Cuando dibujo se abren dos dimensiones. La dimensión del dibujo que me ancla en el momento del presente, la presión del marcador sobre la hoja, la línea negra que es como un gusano que se desenrolla, el hecho de mirar lo que está afuera y ver a la vez el sentido que aparece, en forma de persona, de perro, de pata de una mesa, en el papel. Y al mismo tiempo mi cabeza, que pierde el control de lo que pasa, abandona el modo carcelero y se va de gira. O no sé qué pero algo hace, eso seguro.

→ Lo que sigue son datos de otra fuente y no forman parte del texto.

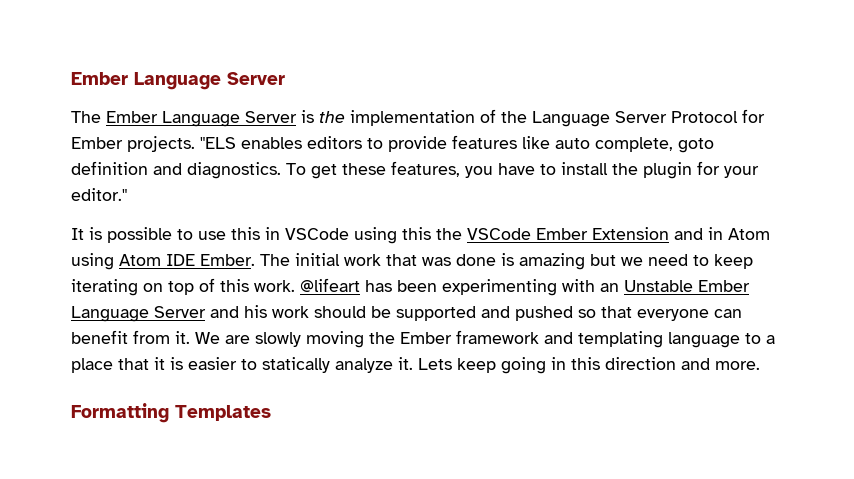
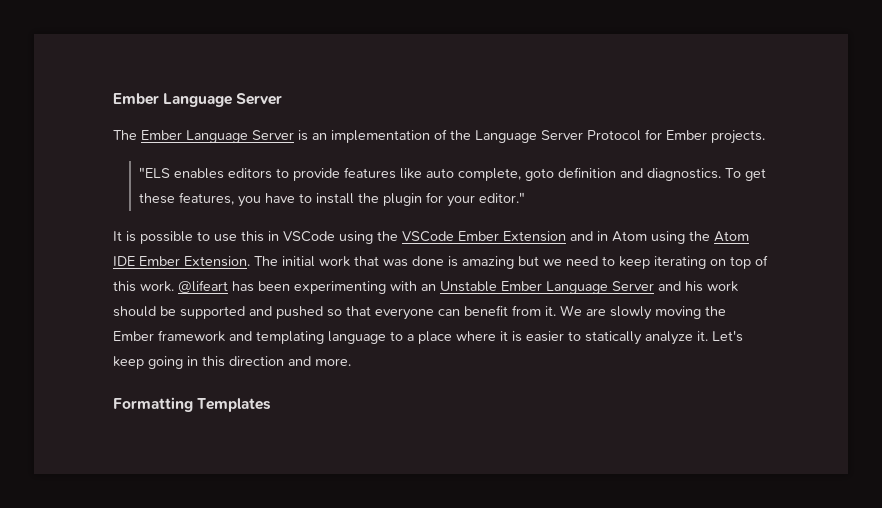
[319,111,345,123] the -> [312,133,327,140] an
(195, 144) none -> (765, 137) //
[402,227,431,240] this -> (373, 237) none
(114, 261) none -> [689,231,710,241] the
[200,254,255,266] Ember. -> [139,256,250,267] Ember Extension.
[118,358,149,370] that -> [456,331,496,341] where
[418,358,452,370] Lets -> [712,330,743,342] Let's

Lo que aprendí, la razón de este texto, son todos esos dibujos, enfrentados, dialogando uno al lado del otro, o uno arriba del otro, formando una historia que es la misma historia de siempre pero que no es la misma, hecha de cosas concretas, llena de argumento pero vacía de explicaciones. La historia de siempre desmembrada en una mesa de operaciones amorosa. Pero la verdadera novedad es que tengo la sospecha de que el dibujo no responde a la lógica del tiempo, como si en el dibujo estuvieran todos los tiempos, el chico que cuenta en el árbol en las escondidas pero que en lugar de contar hasta cien cuenta para siempre pero sin pasarse de cien. En un trazo, sin adjetivos ni juicios controlados, podemos viajar a donde sea, a cualquier experiencia, a una sola o a varias superpuestas y volver como después de un sueño largo con la sensación de que contar lo viejo puede ser totalmente nuevo.